Tras la llegada de los eslavos a los Balcanes en el siglo VII, y pese a épocas de convivencia con ellos, los albaneses han sufrido innumerables invasiones y ocupaciones contra las que han combatido. Eslavas, otomanas, serbias, italianas, alemanas…Desde que se fundo en Pizren la Liga de los albaneses en 1912, siempre han luchado por ser una república independiente. Yugoslavia no les reconoció el estatus republicano, y por ello Kosova siempre fue la provincia pobre de Serbia. Kosova el “asunto de estado”, “la Navarra” de los serbios en los Balcanes, pese a la miseria, tras una década de apartheid y un progromo étnico fallido, en pleno siglo XXI, es un estado independiente reconocido y una referencia internacional para las naciones sin estado o con estado subyugado, como es el caso de Euskal Herria, que reivindicamos un estatus correspondiente en el actual orden político mundial.

¿Quién apostaba hace nueve años por una Kosova independiente en 2008? Eramos pocos los que creíamos en ello. Pero con sus dificultades, los albaneses de Kosova, al igual que antes los eslovenos, los montenegrinos, los estonios, los lituanos o los eslovacos han demostrado que la vía para la independencia es corta si realmente la mayoría lo quiere, y sus élites políticas y representativas actúan en clave nacional al margen de los intereses partidarios.

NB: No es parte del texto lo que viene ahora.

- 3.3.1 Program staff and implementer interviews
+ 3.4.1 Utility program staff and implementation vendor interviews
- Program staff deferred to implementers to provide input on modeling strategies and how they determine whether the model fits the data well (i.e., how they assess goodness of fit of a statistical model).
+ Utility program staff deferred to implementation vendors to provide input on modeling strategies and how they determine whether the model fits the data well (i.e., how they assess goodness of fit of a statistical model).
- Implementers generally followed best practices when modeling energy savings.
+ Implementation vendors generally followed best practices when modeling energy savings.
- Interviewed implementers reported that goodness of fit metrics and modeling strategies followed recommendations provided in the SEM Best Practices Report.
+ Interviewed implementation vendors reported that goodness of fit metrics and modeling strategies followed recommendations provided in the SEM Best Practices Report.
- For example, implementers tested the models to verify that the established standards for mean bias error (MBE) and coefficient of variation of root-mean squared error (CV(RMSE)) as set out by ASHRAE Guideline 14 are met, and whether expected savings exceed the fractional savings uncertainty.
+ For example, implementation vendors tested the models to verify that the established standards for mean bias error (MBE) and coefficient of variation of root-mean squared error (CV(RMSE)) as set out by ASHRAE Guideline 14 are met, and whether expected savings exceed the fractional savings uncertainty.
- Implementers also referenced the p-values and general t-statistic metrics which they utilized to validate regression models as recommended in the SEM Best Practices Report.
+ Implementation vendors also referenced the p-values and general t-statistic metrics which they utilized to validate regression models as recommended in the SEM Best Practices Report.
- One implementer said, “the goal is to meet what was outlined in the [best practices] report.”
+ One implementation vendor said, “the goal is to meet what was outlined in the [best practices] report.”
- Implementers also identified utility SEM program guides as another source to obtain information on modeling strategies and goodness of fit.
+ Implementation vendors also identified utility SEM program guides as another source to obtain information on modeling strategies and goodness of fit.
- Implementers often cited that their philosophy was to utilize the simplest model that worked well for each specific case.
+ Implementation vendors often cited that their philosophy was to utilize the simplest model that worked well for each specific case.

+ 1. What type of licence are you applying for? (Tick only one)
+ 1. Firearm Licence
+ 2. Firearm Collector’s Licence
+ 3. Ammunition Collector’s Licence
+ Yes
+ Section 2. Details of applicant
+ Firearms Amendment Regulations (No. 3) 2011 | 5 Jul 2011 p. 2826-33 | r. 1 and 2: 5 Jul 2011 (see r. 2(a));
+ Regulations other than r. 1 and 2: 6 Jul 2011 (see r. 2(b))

Con claves parecidas es posible una Euskal Herria independiente en 2012, 500 años después de la pérdida de la soberanía de Navarra, el estado vasco. En este contexto político en el que nuevos estados europeos occidentales van a emerger en pocos años, es viable pensar en un breve proceso de independencia. Tantos años de lucha y esfuerzo plural, de resistencia al negacionismo español y francés no son en vano. Las vertiginosas dinámicas políticas y sociales de la Europa y el mundo del siglo XXI permiten más que nunca la consecución de objetivos colectivos a corto plazo. La Independencia Nacional es posible, es ineludible, es vital. Lo es porque la necesitamos como pueblo que pretende sobrevivir a los retos del siglo XXI; es, sobre todo posible porque lo queremos mayoritariamente, al igual que los albaneses, solo que nunca lo hemos podido demostrar (siempre me ha llamado la atención la idea de que, si realmente los independentistas fuéramos una minoría marginal en Euskal Herria, porqué la Unidad de España, por ejemplo, nunca se ha corroborado por las urnas para legitimarla); y es posible porque nuestra Historia Nacional avala y legitima la recuperación estatal como algo coherente con nuestro pasado.